What is needed is an exact reproduction of the lines from the one that contains "[293,413,691,437] qu'il joua" through the end of the data, both included and nothing else, with pictures omitted.

-- -- --

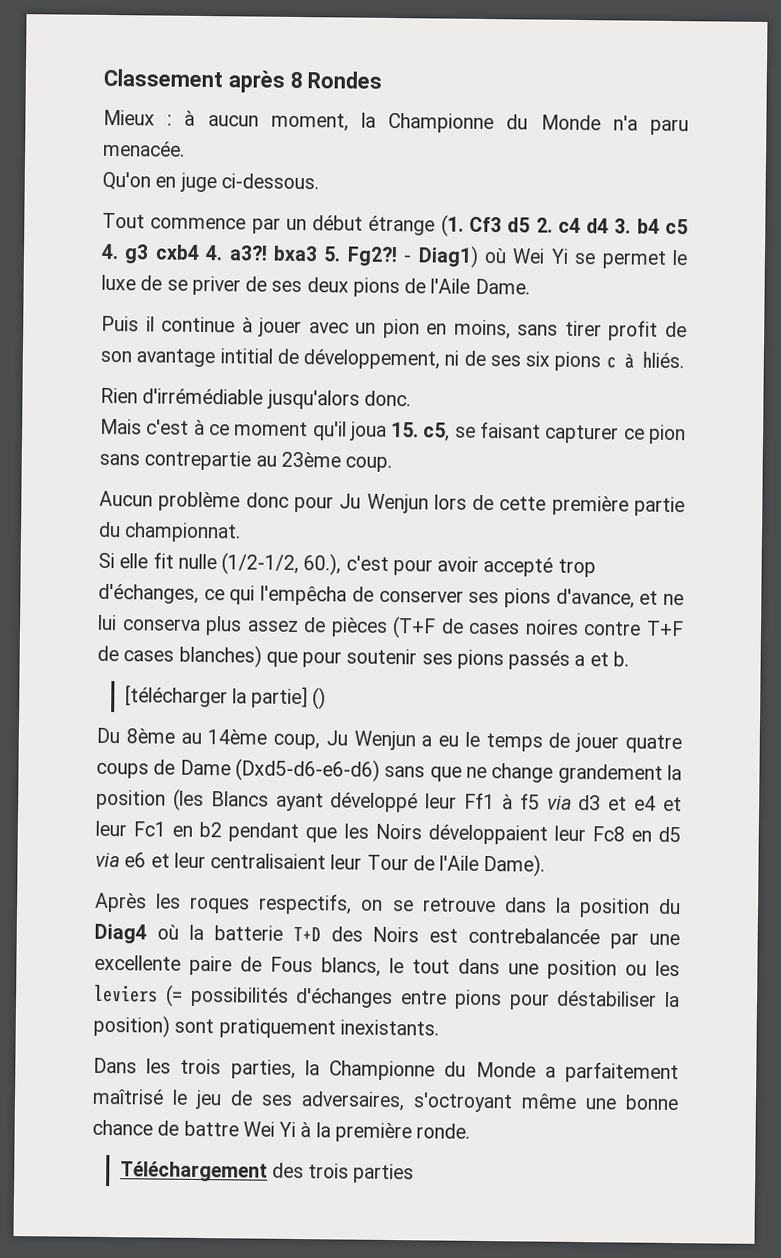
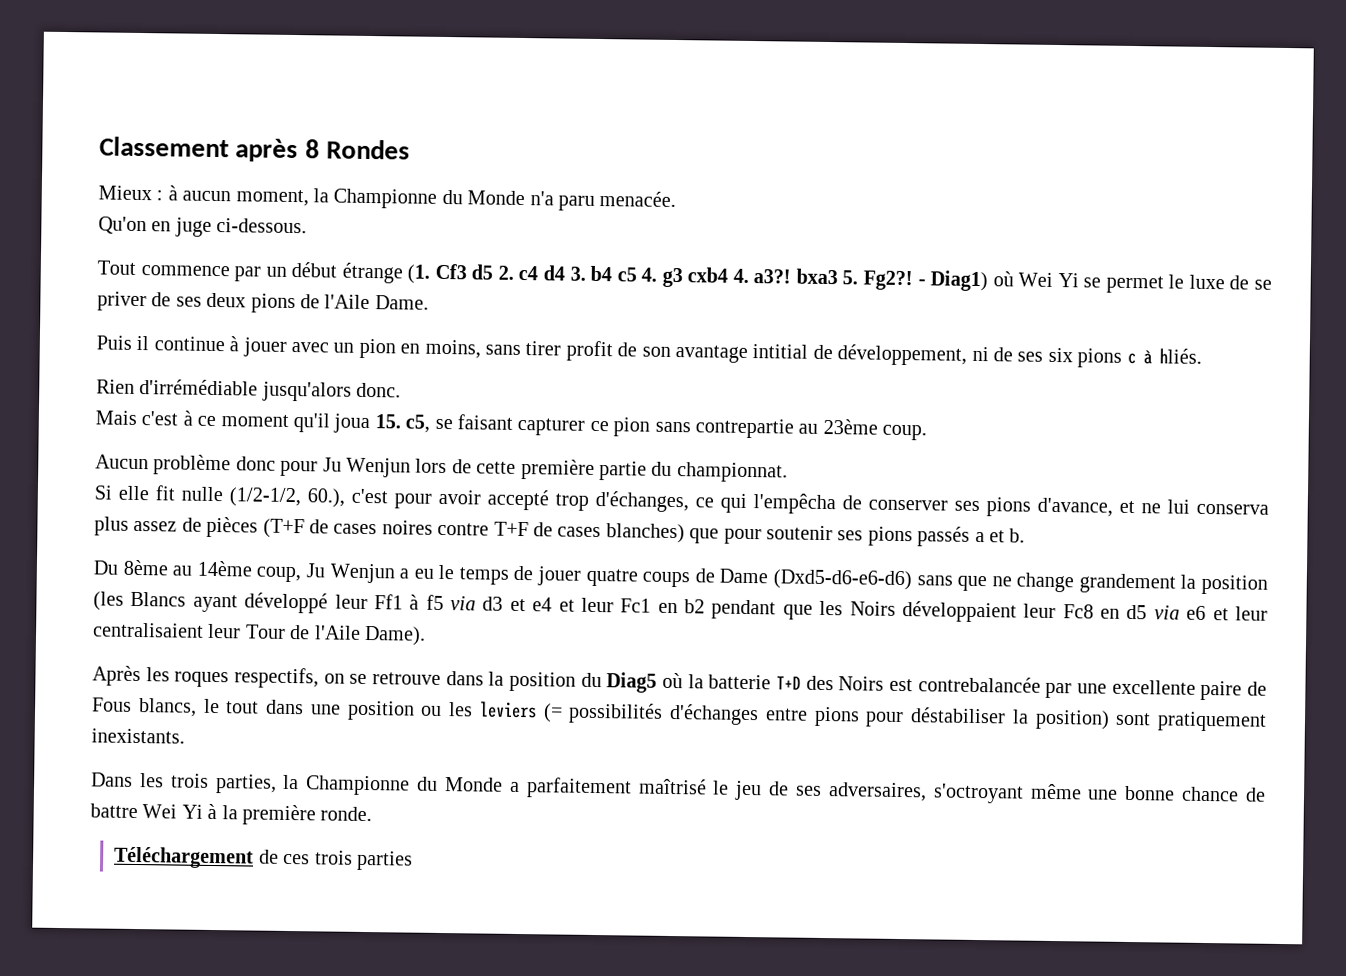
[124,685,327,710] // [télécharger la partie] () -> (1026, 535) none
[94,923,147,944] Diag4 -> [606,672,658,693] Diag5
[271,1162,304,1179] des -> [258,849,311,865] de ces

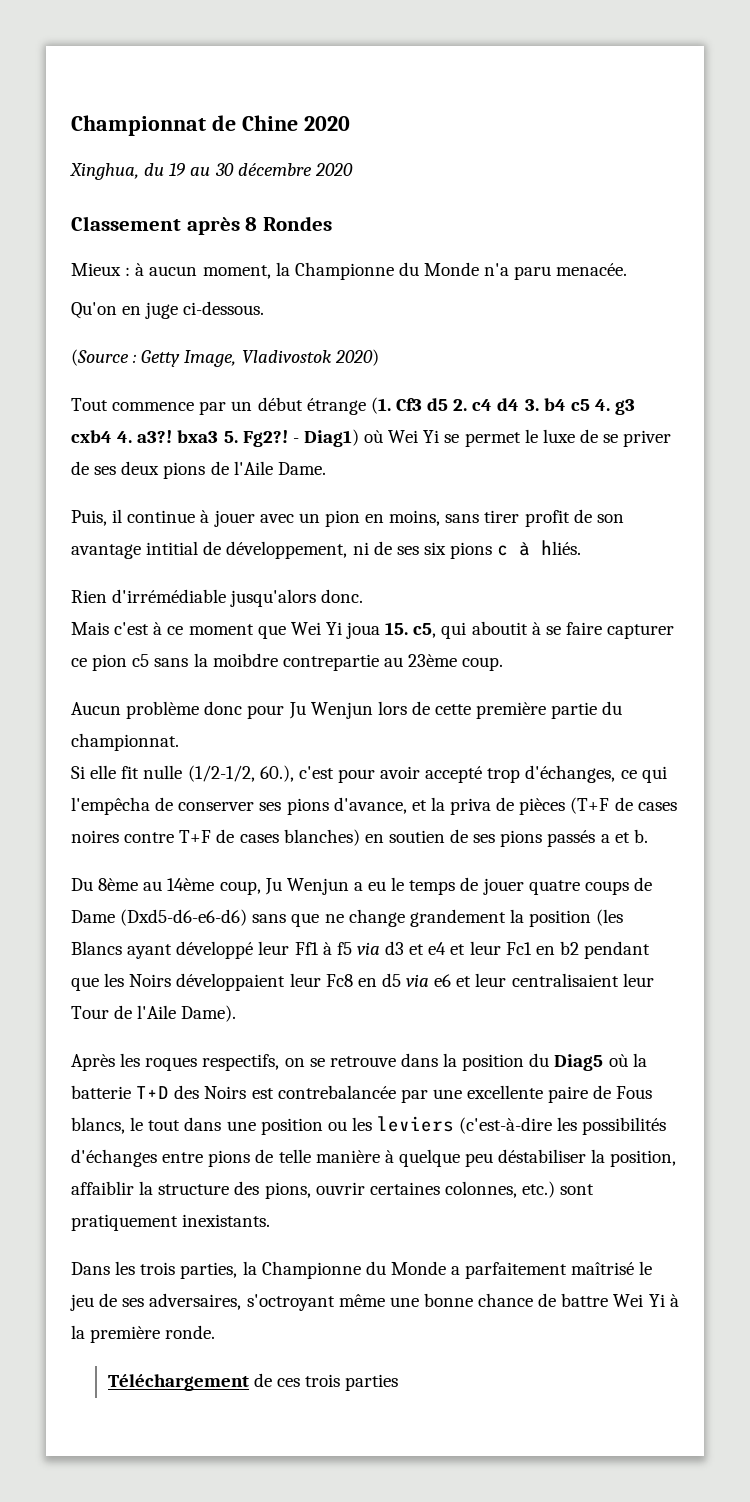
(99, 147) none -> [71,115,350,136] [70,163,353,180] Championnat de Chine 2020 // Xinghua, du 19 au 30 décembre 2020 //
(308, 226) none -> [71,349,379,367] // (Source : Getty Image, Vladivostok 2020)
[96,335,132,350] Puis -> [71,510,107,526] Puis,
[293,413,691,437] qu'il joua 15. c5, se faisant capturer ce pion sans -> [257,621,675,639] [71,653,278,671] que Wei Yi joua 15. c5, qui aboutit à se faire capturer ce pion c5 sans la moibdre
[1141,499,1269,515] [94,516,178,536] ne lui conserva plus assez -> [430,797,492,815] la priva
[689,525,833,545] que pour soutenir -> [364,829,469,843] en soutien de
[542,703,563,723] (= -> [459,1117,578,1134] (c'est-à-dire les
[865,707,1110,730] pour déstabiliser la position) -> [255,1149,677,1167] [71,1181,556,1199] de telle manière à quelque peu déstabiliser la position, affaiblir la structure des pions, ouvrir certaines colonnes, etc.)

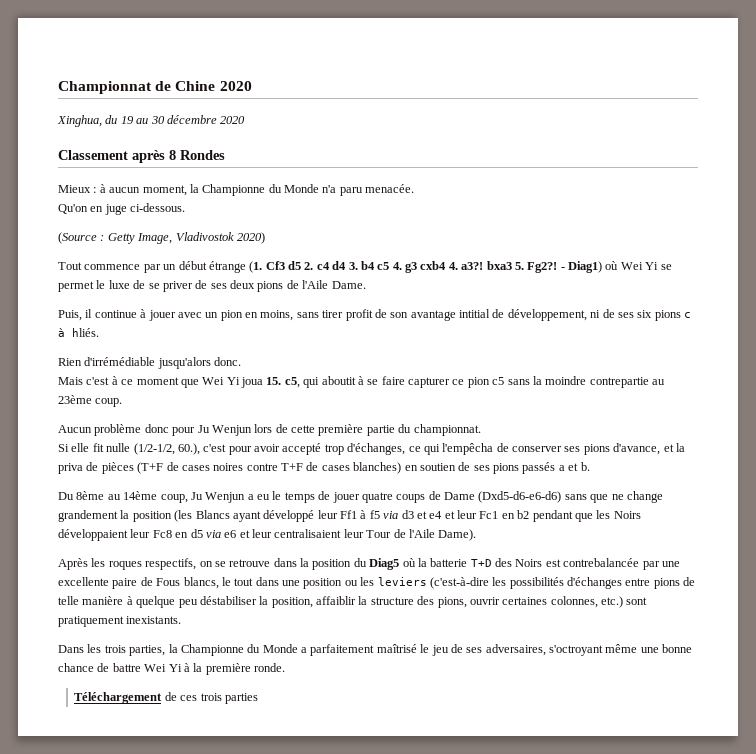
[212,653,278,667] moibdre -> [545,376,587,385] moindre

-- -- --

**Exercise solution**
[293,413,691,437] qu'il joua 15. c5, se faisant capturer ce pion sans -> [257,621,675,639] [71,653,278,671] que Wei Yi joua 15. c5, qui aboutit à se faire capturer ce pion c5 sans la moibdre
[1141,499,1269,515] [94,516,178,536] ne lui conserva plus assez -> [430,797,492,815] la priva
[689,525,833,545] que pour soutenir -> [364,829,469,843] en soutien de
[542,703,563,723] (= -> [459,1117,578,1134] (c'est-à-dire les
[865,707,1110,730] pour déstabiliser la position) -> [255,1149,677,1167] [71,1181,556,1199] de telle manière à quelque peu déstabiliser la position, affaiblir la structure des pions, ouvrir certaines colonnes, etc.)

[212,653,278,667] moibdre -> [545,376,587,385] moindre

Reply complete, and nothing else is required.